# [Work required]
As the answer, give a copy of each line below that includes the word "class".

# [Screenshot and code edit data]
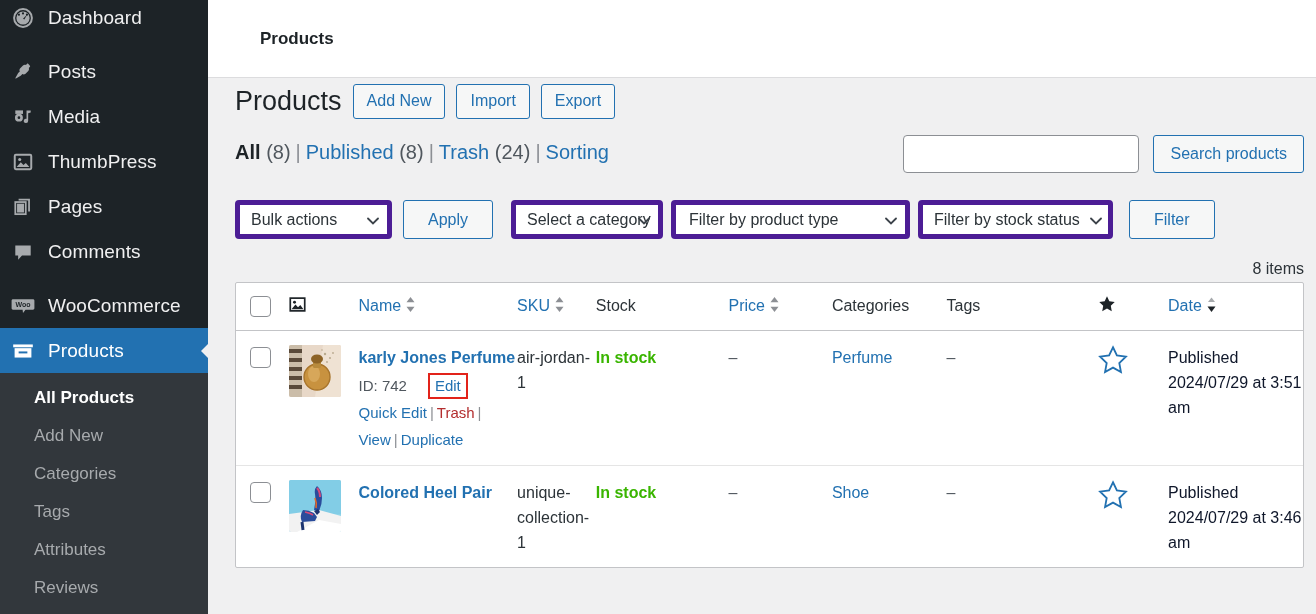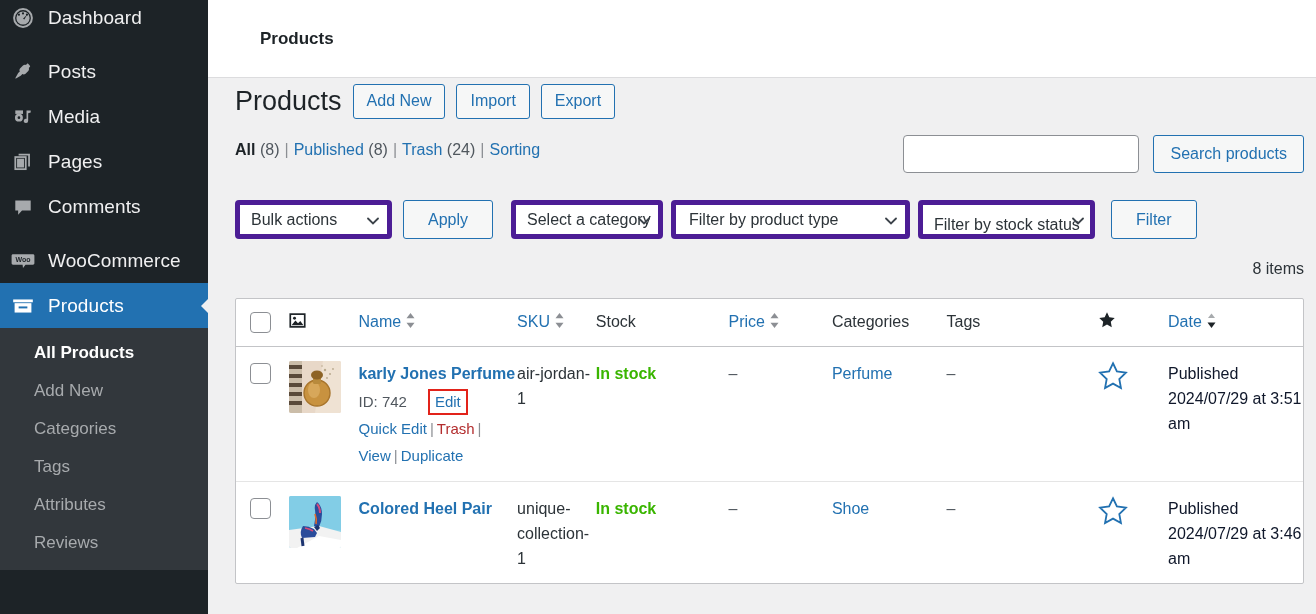--- a/index.html
+++ b/index.html
@@ -338,6 +338,16 @@
       <span class="mi-label">Media</span>
     </div>
 
+    <div class="menu-item">
+      <span class="mi-icon">
+        <svg width="22" height="22" viewBox="0 0 20 20">
+            <rect x="2.5" y="3.5" width="15" height="13" rx="1" fill="none" stroke="#a7aaad" stroke-width="1.8"></rect>
+            <circle cx="7" cy="7.8" r="1.4" fill="#a7aaad"></circle>
+            <path d="M4.2 14.5 8 10.2l2.4 2.6 2.2-2 3.2 3.7z" fill="#a7aaad"></path>
+          </svg>
+      </span>
+      <span class="mi-label">ThumbPress</span>
+    </div>
 
     <div class="menu-item">
       <span class="mi-icon">

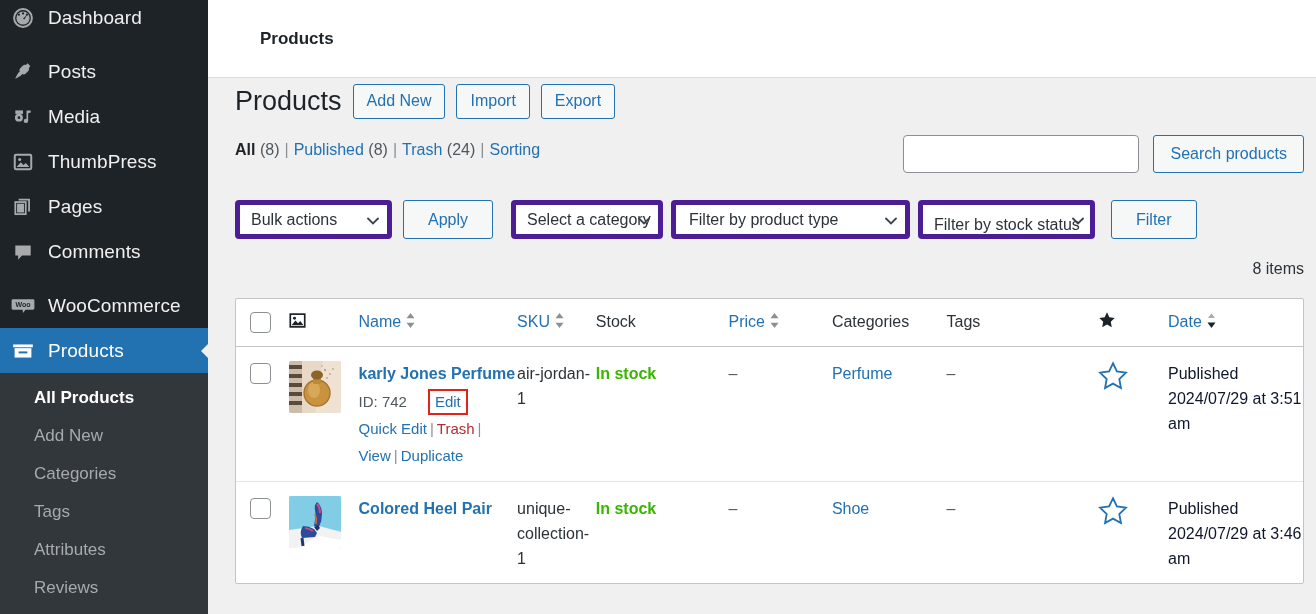--- a/index.html
+++ b/index.html
@@ -124,7 +124,7 @@
 
   #subsubsub {
     position: absolute; left: 27px; top: 63px;
-    font-size: 16px; color: #2c3338;
+    font-size: 20px; color: #2c3338;
     white-space: nowrap;
   }
   #subsubsub a { color: #2271b1; text-decoration: none; cursor: pointer; }

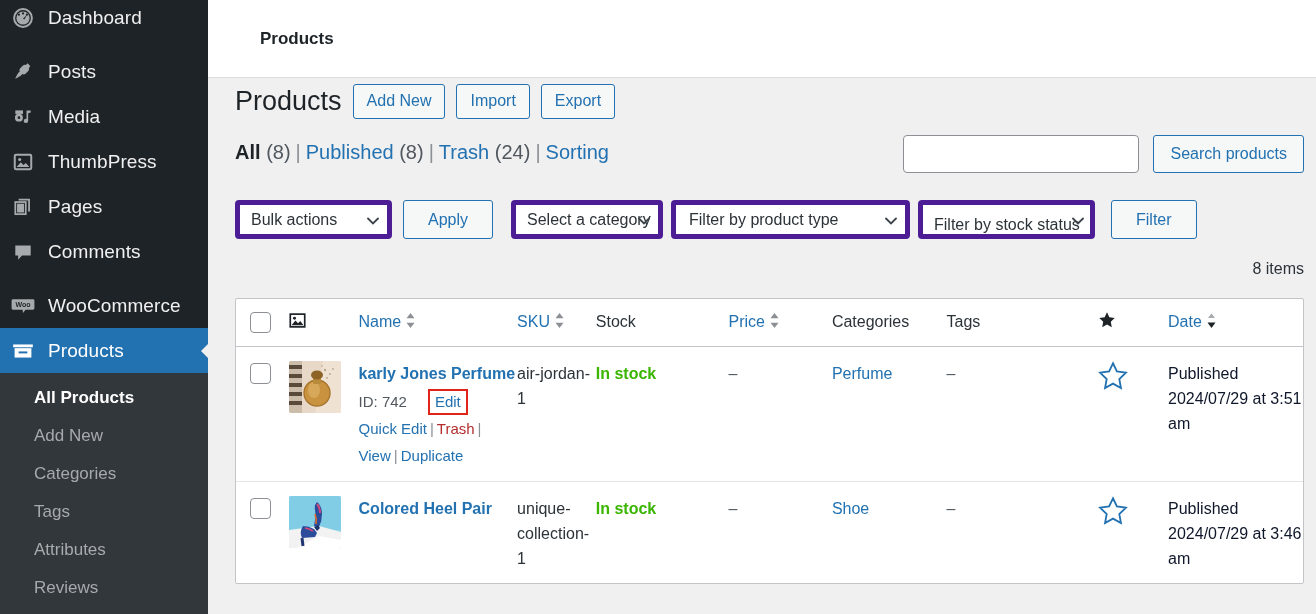--- a/index.html
+++ b/index.html
@@ -186,7 +186,7 @@
   #sel-bulk { width: 157px; }
   #sel-cat  { width: 152px; }
   #sel-type { width: 239px; padding-left: 13px; }
-  #sel-stock{ width: 177px; padding-right: 24px; align-items: flex-end; }
+  #sel-stock{ width: 195px; padding-right: 24px; }
   #sel-stock .chev { right: 9px; }
   .smallbtn {
     height: 39px;

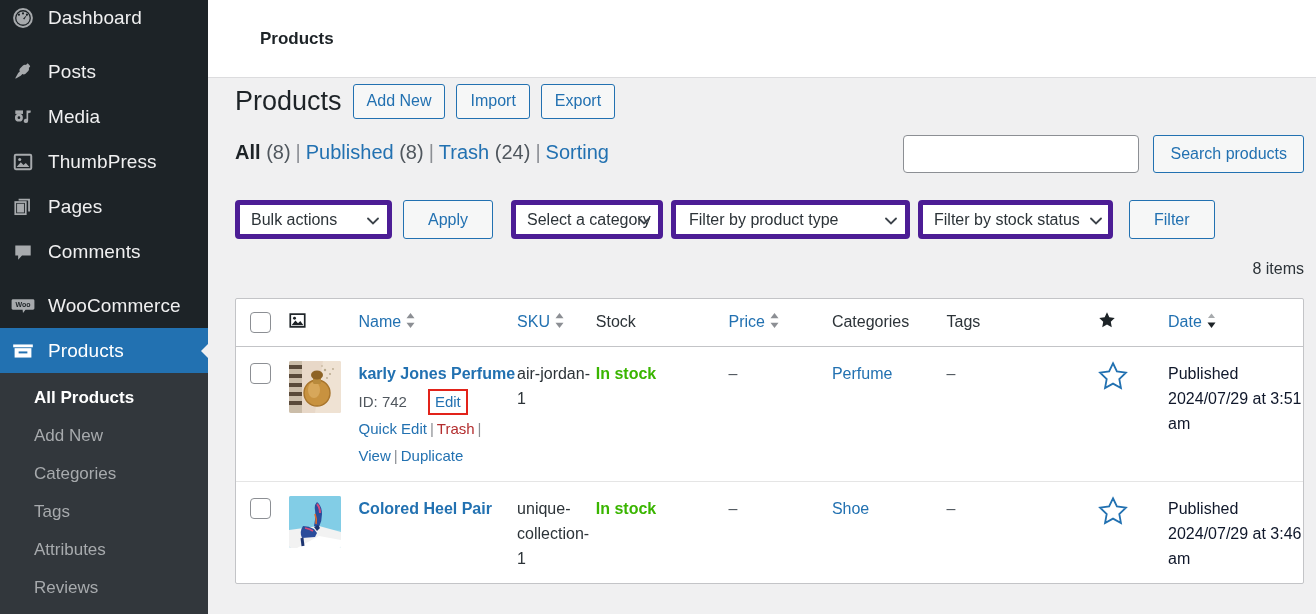--- a/index.html
+++ b/index.html
@@ -210,7 +210,7 @@
 
   
   #table-wrap {
-    position: absolute; left: 27px; top: 220px;
+    position: absolute; left: 27px; top: 204px;
     width: 1069px;
     background: #fff;
     border: 1px solid #c3c4c7;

# [Expected answer]
       <span class="mi-label">Media</span>
+    <div class="menu-item">
+      <span class="mi-icon">
+      <span class="mi-label">ThumbPress</span>
     <div class="menu-item">
       <span class="mi-icon">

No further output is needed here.